Sopravvive così, grazie ai suoi quadri e alla sua capacità di narrare storie. Quando è in extremis, lo soccorrono i quadri, tira fuori dal marsupio le 3 boccette dei colori base, un pennello e si fa trascinare dalle muse. Comincia a comporre degli schizzi ad acquarello, sul genere Mario Schifano, sono quadri astratti, colorati che vagamente ricordano ambienti tropicali. Intorta le persone che incontra, poi è stato anche 70 volte al Maurizio Costanzo Show, quindi è abbastanza conosciuto, è “famoso” come dice lui, allora riesce a vendere le sue opere. Gliel’ho visto fare con i miei occhi, in un paesino sperduto del Madagascar ha venduto due quadri a dei turisti della Valle d’Aosta! Il ricavato, metà l’ha tenuto per sé, per mangiare e per rimanere lì un’altra settimana, metà l’ha messo a disposizione di tutto il paesino facendo una grande festa. Quindi la filosofia beatnik gli è rimasta dentro e la pratica ancora, e credo che questo sia un suo grande pregio.

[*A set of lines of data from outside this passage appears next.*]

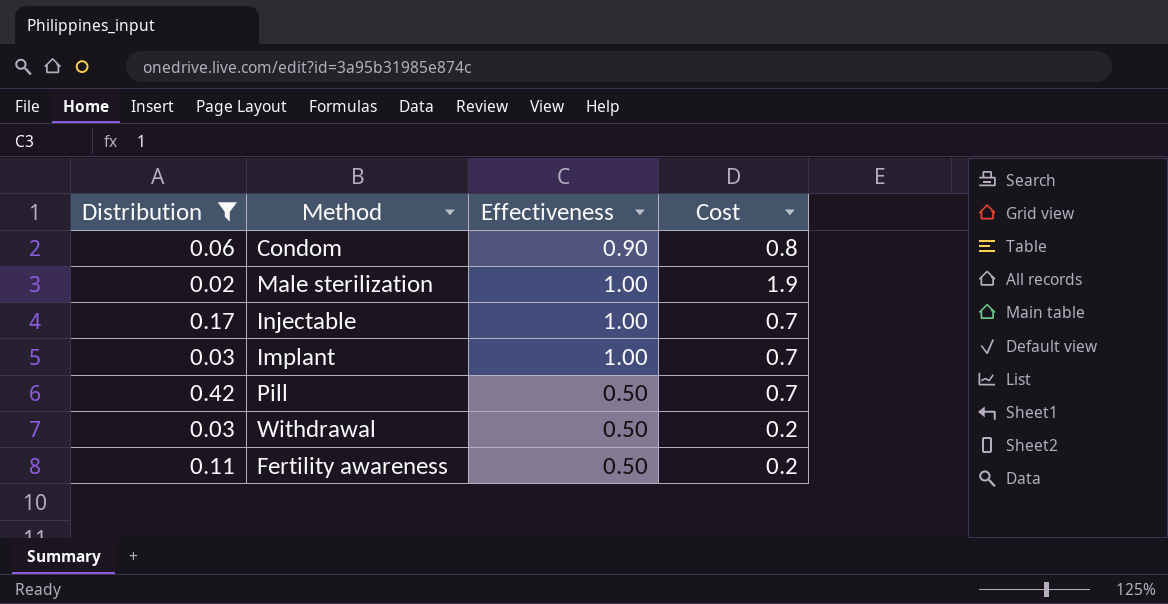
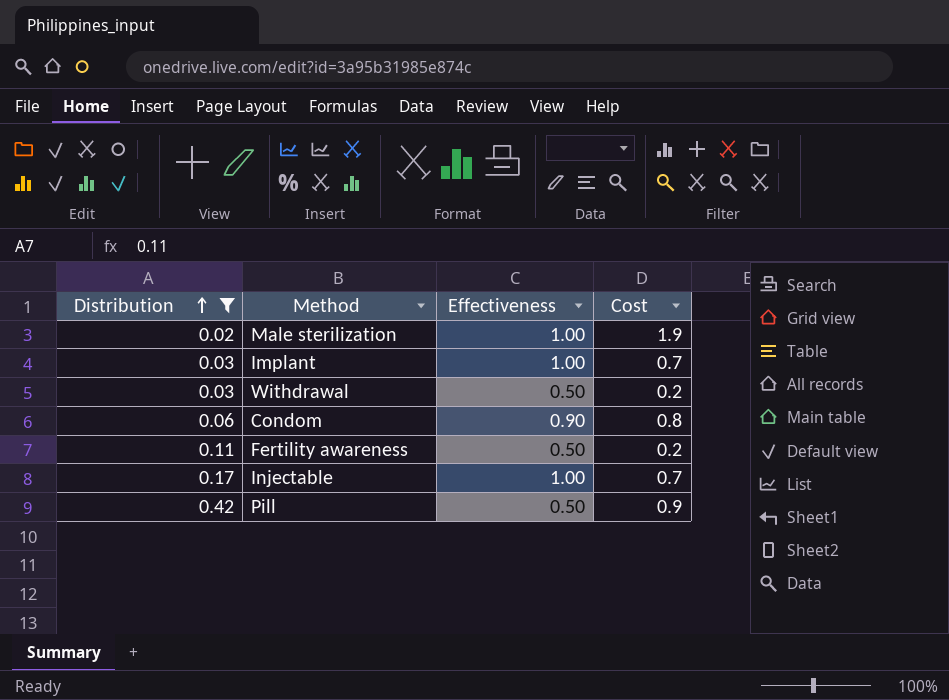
row order: none -> Distribution ascending
Pill | Cost: 0.7 -> 0.9

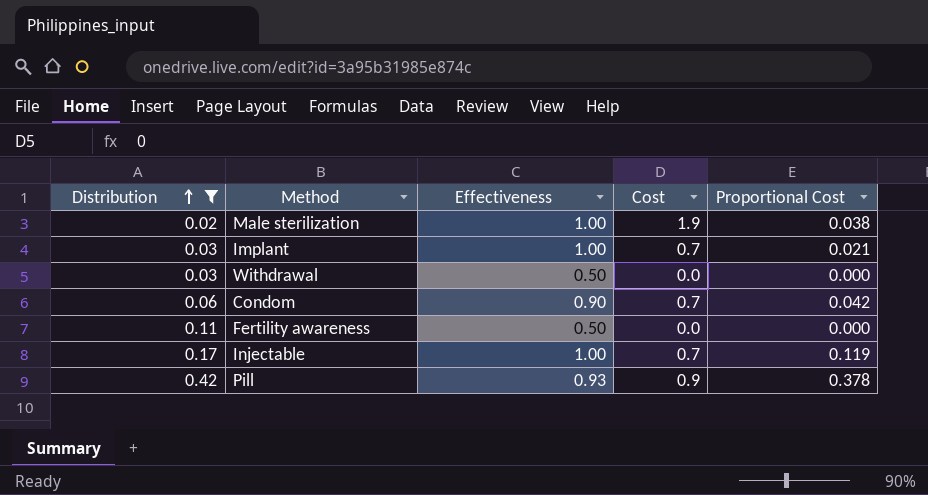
column Proportional Cost | formula: none -> [Distribution] * [Cost]
Withdrawal | Cost: 0.2 -> 0.0
Condom | Cost: 0.8 -> 0.7
Fertility awareness | Cost: 0.2 -> 0.0
Pill | Effectiveness: 0.50 -> 0.93

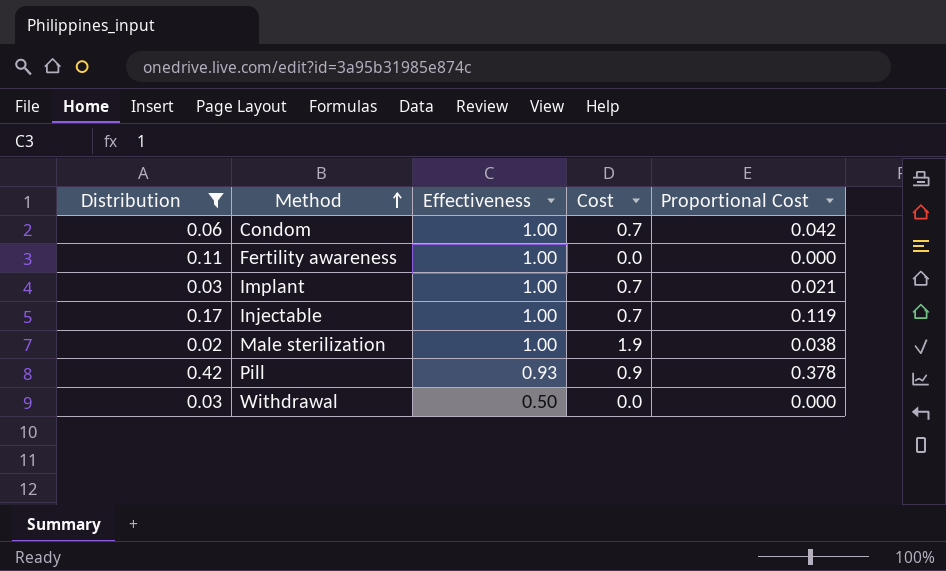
row order: Distribution ascending -> Method ascending
Condom | Effectiveness: 0.90 -> 1.00
Fertility awareness | Effectiveness: 0.50 -> 1.00

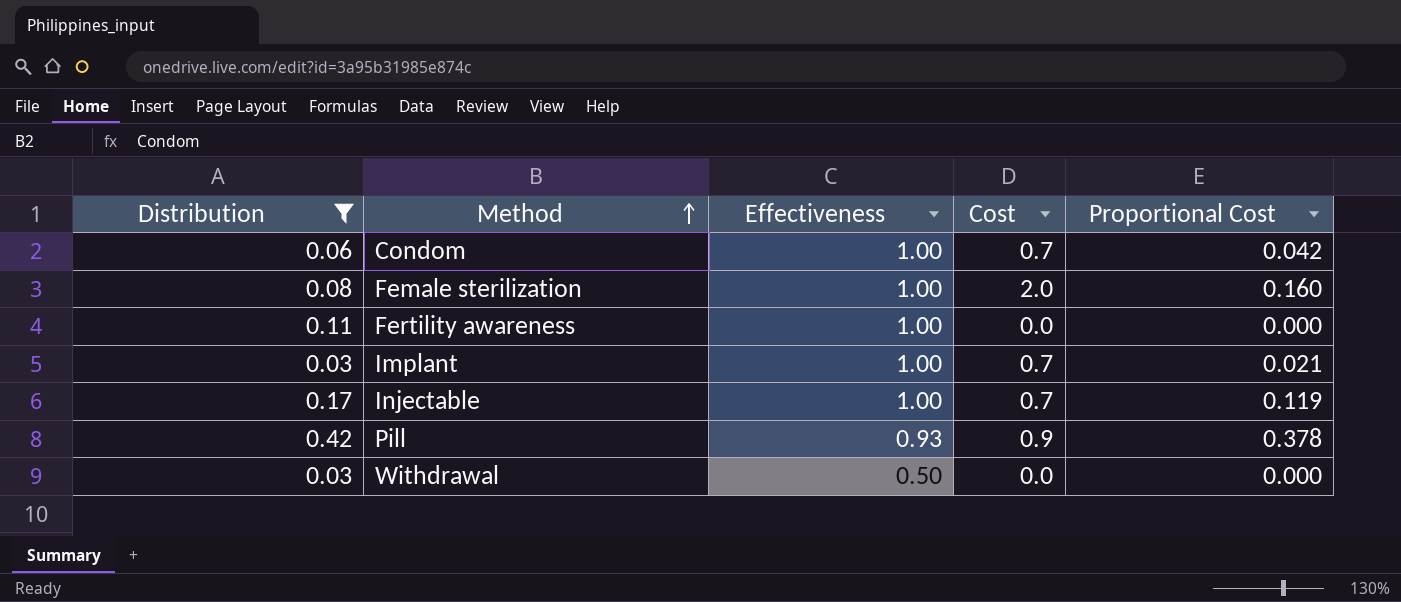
row Male sterilization: 0.02 | 1.00 | 1.9 | 0.038 -> none
row Female sterilization: none -> 0.08 | 1.00 | 2.0 | 0.160

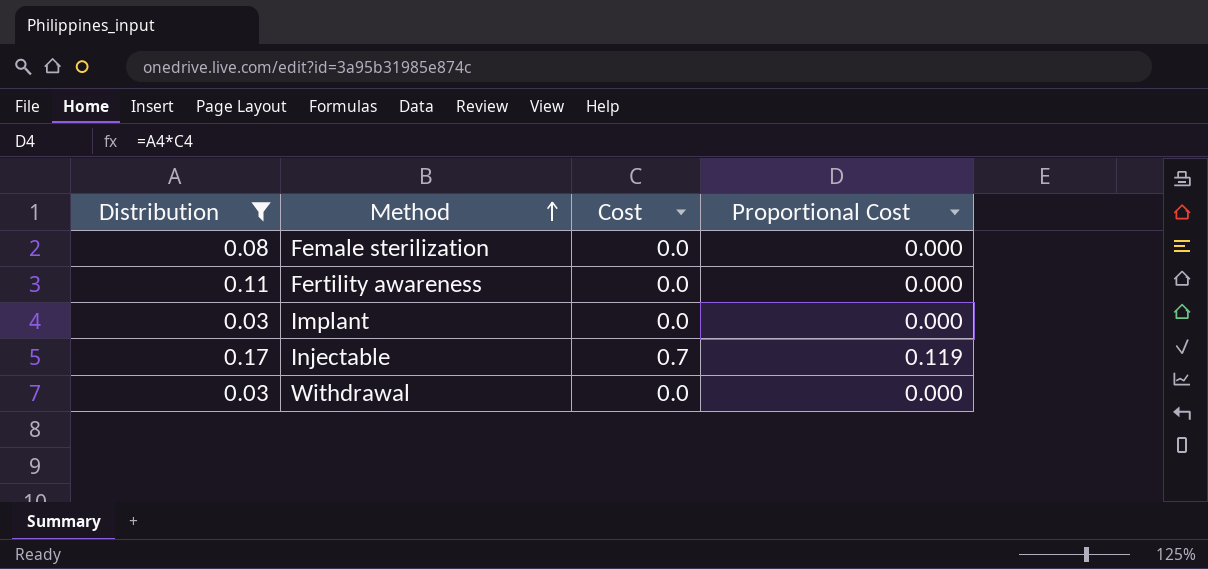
column Effectiveness | position: 3 -> none
row Condom: 0.06 | 1.00 | 0.7 | 0.042 -> none
row Pill: 0.42 | 0.93 | 0.9 | 0.378 -> none
Female sterilization | Cost: 2.0 -> 0.0
Female sterilization | Proportional Cost: 0.160 -> 0.000
Implant | Cost: 0.7 -> 0.0
Implant | Proportional Cost: 0.021 -> 0.000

Se dovessi consigliarci qualche giovane autore, magari italiano e poco conosciuto, chi ci suggeriresti? E invece un classico, una lettura fondamentale?

Per quanto riguarda la letteratura italiana, trovo che ultimamente si stia vivendo un buon momento. A me piacciono tanto i Wu Ming, e poi Aldo Nove, Valerio Evangelisti e Massimo Carlotto, di questi autori sono diventato anche amico, e credo che stiano facendo un ottimo lavoro d’intreccio tra narrativa e ricerca storica. Due libri dico sempre che per me sono fondamentali: uno è Viaggio al termine della notte di Céline e l’altro è l’Autobiografia di Malcom X di Haley, sono due libri che per la mia formazione sono stati importantissimi. E poi c’è un terzo autore, Nanni Balestrini con i romanzi Gli invisibili e L’orda d’oro. Questi sono i libri con cui sono cresciuto e che ho riletto più volte. Céline, con la sua sperimentazione e la sua capacità di trascrivere le sensazioni che sentono due persone quando parlano a quattr’occhi, trovo sia veramente unico. Certo, gli altri libri sono registrazioni, ma dalla registrazione gli autori hanno tratto romanzi formativi eccezionali.